Contract review. Standard-issue contracts with known patterns. AI flags deviations from a baseline, identifies missing provisions, suggests language. Lawyers focus their attention on the non-standard cases that need real review. The pattern works best with contract types the firm sees repeatedly.
Client-intake triage. First-pass categorization of new matters, fee estimation, conflict checking. AI handles the routine cases through to assignment; humans handle the ambiguous ones. Particularly valuable for firms with high-volume practices.
These are the durable use cases. Most are extensions of pattern-matching work that humans were doing slowly; AI does them faster with appropriate oversight.
What isn't working
A few cases where the AI-in-law pitch is more persistent than the practitioner outcomes justify:
Court appearances. No serious practitioner is having AI argue in court. The cases that suggest otherwise are outliers, generally with poor outcomes. The advocacy function is firmly human.

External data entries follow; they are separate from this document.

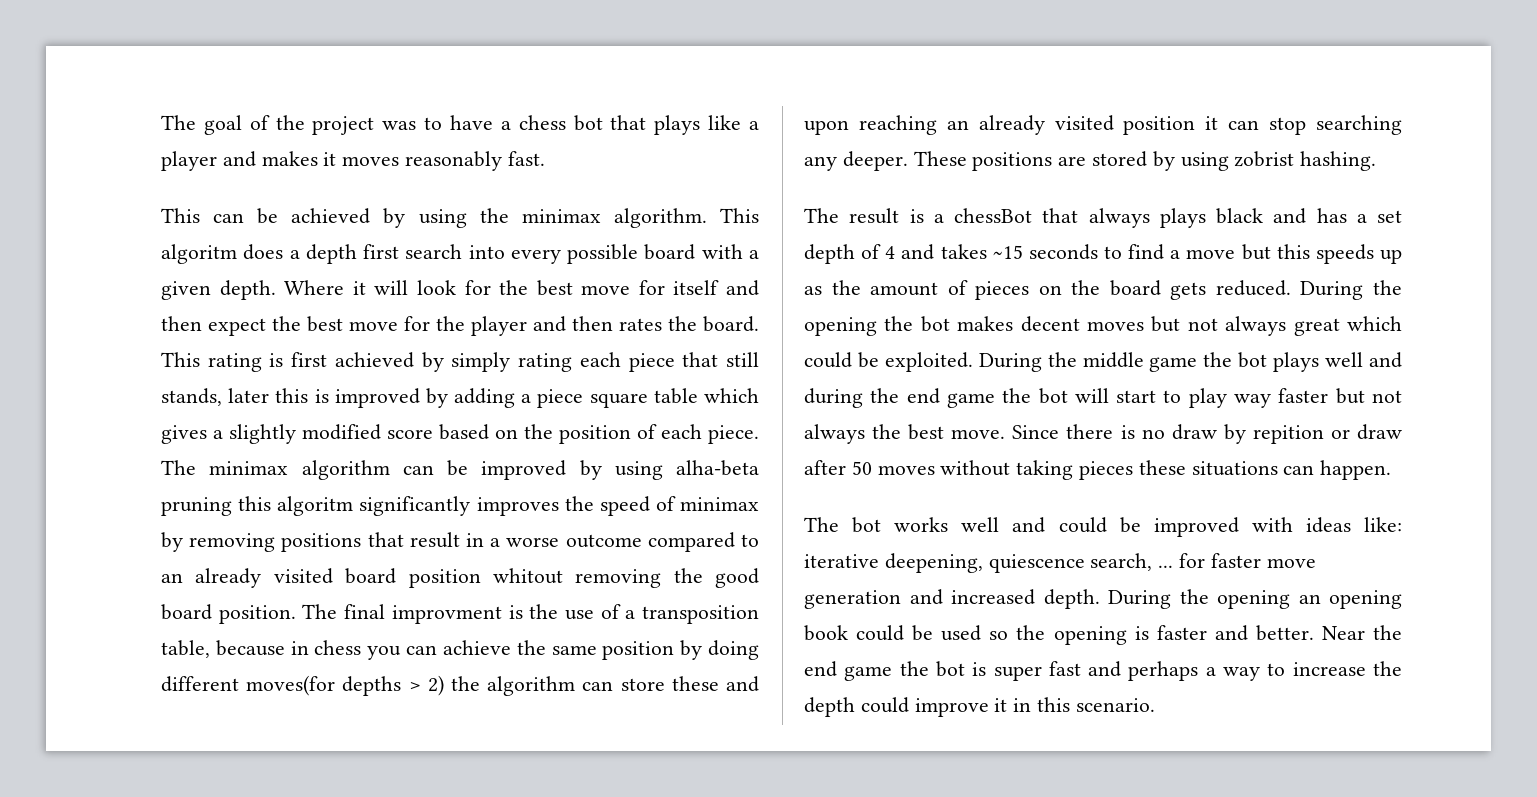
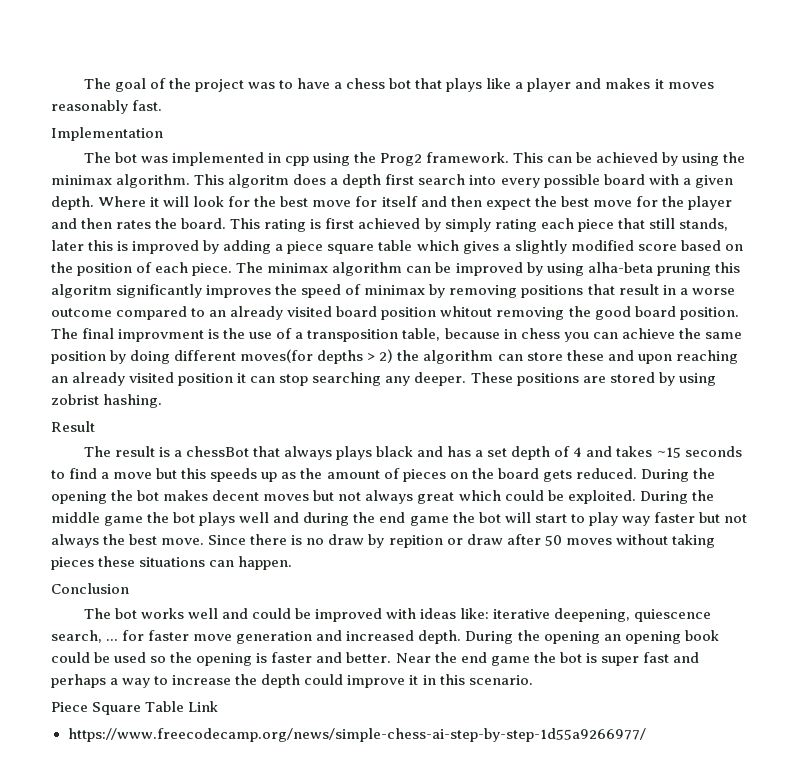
+ Implementation
+ The bot was implemented in cpp using the Prog2 framework.
+ Result
+ Conclusion
+ Piece Square Table Link
+ https://www.freecodecamp.org/news/simple-chess-ai-step-by-step-1d55a9266977/

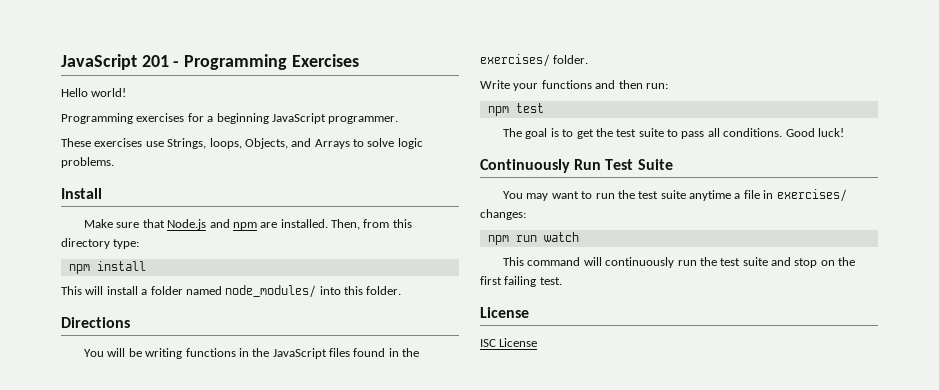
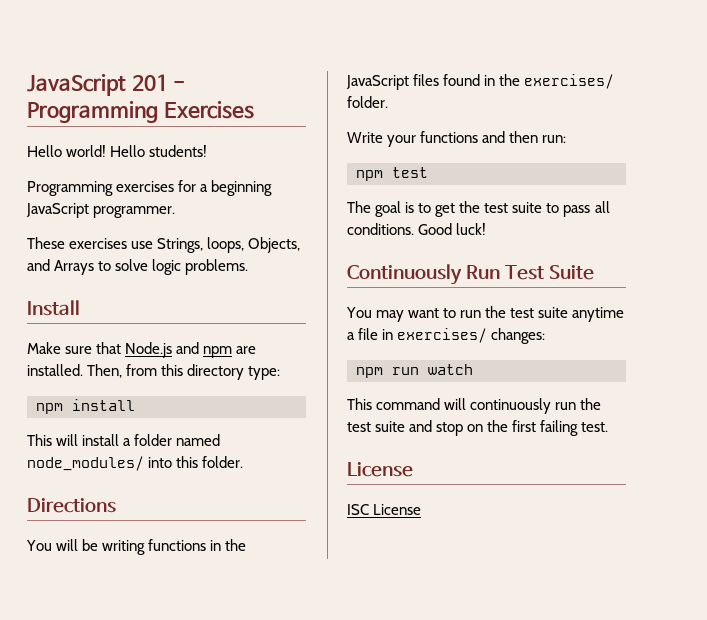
+ Hello students!

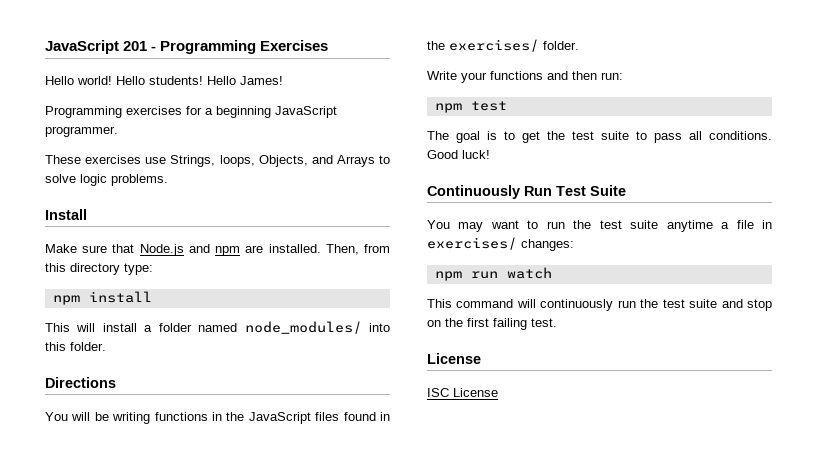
+ Hello James!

Strategic legal judgment. Deciding what cases to take, what theory to pursue, what settlement to accept. The judgment-heavy work where the value of being right is highest is where AI helps least.
Novel-question research. When the legal question has no clear answer, the AI's tendency to produce confident-sounding answers is dangerous. The cases where AI hallucinated citations are typically novel-question research where the model invented authority that didn't exist.
Client relationships. The trust-and-relationship work that's much of legal practice is human work. AI can prepare materials and handle routine communications; the relational core stays human.
Anything where the cost of being wrong is high and the verification of correctness is hard. This includes a lot of expert witness work, complex regulatory questions, and high-stakes negotiations.
These are real limits. The mature legal-AI conversations acknowledge them; the marketing layer often doesn't.
What the discipline that works looks like
The legal practitioners who've successfully integrated AI share a few specific practices:
Verification cadence. Every AI output that informs an action gets verified against primary sources before the action happens. The "trust the AI summary" pattern is the one that produces the headline embarrassments.
Workflow scoping. AI is used for specific bounded workflows, not as a general assistant. The lawyer using AI for discovery review has a defined process; the lawyer using AI for "whatever I'm working on" has the failure modes.
Privacy-bound architecture. Client-confidential information stays within tightly controlled AI surfaces. The hosted-vendor pattern that's common in other industries is harder to make work in legal contexts; the local-LLM patterns I've been writing about are increasingly the right architecture.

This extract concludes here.